Prof King said he had advised Tony Blair that vaccination of cattle should
go ahead only if it did not interfere with the cull policy and if the
farming community agreed to it. He indicated that there was some movement
among reluctant farmers: "The misunderstanding of both sides over
vaccinations has now been removed."
Elliot Morley, the agriculture minister, said: "Vaccination is more in the
frame than it was, but we are dealing with a mindset with vets and farmers."
Tim Yeo, the Tories' agriculture spokesman, said: "We hope very much that
Prof King turns out to be right. However, if you are a farmer with some of
the 570,000 animals currently awaiting slaughter on your farm, you may doubt
whether the crisis is yet under control."
The campaign against the disease suffered a major setback when the Welsh
Assembly said that 15,000 sheep buried on an Army firing range would have to
be dug up and burned because they had caused pollution.

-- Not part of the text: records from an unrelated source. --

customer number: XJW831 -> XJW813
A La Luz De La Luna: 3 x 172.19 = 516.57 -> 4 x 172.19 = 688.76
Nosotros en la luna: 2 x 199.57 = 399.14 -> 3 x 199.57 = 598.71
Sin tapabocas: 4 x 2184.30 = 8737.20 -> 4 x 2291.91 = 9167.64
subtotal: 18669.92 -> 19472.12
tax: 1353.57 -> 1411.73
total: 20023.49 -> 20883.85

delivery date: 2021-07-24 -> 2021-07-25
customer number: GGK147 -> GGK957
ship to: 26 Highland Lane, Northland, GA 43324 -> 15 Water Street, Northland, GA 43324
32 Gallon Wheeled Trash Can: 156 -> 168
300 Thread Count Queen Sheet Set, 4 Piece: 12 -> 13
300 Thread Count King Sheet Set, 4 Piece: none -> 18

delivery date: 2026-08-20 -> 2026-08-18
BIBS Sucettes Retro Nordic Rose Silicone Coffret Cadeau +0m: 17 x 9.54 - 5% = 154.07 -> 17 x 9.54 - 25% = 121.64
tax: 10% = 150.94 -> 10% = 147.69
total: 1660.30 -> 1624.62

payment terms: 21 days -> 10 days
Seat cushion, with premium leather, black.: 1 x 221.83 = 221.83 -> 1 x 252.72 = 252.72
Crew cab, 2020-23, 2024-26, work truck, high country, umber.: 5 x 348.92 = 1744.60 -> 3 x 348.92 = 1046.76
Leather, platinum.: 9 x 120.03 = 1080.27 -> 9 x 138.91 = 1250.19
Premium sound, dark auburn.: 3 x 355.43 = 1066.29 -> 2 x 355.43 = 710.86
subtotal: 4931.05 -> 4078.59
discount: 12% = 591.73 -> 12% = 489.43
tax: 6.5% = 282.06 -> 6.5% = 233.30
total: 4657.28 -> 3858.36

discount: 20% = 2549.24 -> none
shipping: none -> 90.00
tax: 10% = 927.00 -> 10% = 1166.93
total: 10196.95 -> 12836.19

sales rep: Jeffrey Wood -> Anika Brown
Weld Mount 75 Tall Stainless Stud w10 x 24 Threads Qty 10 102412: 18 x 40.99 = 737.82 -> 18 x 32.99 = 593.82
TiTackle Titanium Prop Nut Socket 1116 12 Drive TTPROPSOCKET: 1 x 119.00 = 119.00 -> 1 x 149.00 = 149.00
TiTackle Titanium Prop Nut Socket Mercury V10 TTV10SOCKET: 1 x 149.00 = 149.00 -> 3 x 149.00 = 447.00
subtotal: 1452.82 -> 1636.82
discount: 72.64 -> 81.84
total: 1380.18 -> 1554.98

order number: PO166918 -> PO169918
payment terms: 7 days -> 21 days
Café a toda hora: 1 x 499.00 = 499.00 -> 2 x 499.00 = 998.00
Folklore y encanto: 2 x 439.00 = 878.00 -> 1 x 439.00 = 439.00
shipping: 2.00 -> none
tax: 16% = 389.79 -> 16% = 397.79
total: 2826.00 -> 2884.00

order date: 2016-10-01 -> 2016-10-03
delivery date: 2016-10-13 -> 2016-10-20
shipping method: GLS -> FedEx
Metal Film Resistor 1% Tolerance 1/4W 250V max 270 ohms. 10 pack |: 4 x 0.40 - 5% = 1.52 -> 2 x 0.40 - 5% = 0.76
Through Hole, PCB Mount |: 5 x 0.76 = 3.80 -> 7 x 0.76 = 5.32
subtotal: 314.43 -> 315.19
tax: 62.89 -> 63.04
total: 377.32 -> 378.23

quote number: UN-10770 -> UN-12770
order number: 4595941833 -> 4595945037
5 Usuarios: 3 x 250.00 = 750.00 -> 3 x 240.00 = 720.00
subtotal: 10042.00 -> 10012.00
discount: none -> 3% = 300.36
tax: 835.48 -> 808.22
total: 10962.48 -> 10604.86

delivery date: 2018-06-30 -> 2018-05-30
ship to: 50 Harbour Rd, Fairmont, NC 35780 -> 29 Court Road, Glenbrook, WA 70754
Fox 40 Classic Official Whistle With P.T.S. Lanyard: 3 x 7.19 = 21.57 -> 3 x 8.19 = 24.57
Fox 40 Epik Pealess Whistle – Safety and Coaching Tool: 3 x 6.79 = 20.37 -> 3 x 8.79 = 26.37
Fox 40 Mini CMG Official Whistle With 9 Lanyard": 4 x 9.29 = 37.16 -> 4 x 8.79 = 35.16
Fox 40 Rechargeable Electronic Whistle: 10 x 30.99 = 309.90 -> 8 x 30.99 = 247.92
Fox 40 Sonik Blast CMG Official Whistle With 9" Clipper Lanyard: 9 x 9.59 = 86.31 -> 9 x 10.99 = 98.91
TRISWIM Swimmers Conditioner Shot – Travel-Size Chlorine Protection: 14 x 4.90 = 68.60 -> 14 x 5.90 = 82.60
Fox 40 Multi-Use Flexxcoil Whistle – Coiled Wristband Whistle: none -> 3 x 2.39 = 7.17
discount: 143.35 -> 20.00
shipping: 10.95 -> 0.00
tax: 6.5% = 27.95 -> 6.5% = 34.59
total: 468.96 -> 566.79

The mass burial of sheep at the Epynt range near Sennybridge in mid-Wales
was stopped by Carwyn Jones, the rural affairs minister, after Ministry of
Agriculture scientists found evidence of blood and body fluids in a test
borehole 100 yards from the disposal site 10 days after it became
operational.
The site, the focus of protests by residents, has been used for burying the
carcasses of animals culled from farms adjacent to infected properties,
sometimes more than 80 miles away. Cattle have always been burned at the
site because of the risk of BSE, but sheep and pigs have been buried.
The Epynt site sits on the catchments of the rivers Usk and Towy, two of the
cleanest rivers in Europe and both renowned as fisheries for salmon and
trout. Ammonia was found in a stream that feeds into the Towy, but the
Environment Agency said there had been no detectable effect on the river.
Last night, parts of Northamptonshire and Leicestershire had their "infected
areas" designation lifted. These were the first infected areas where this
had happened, a Maff spokesman said.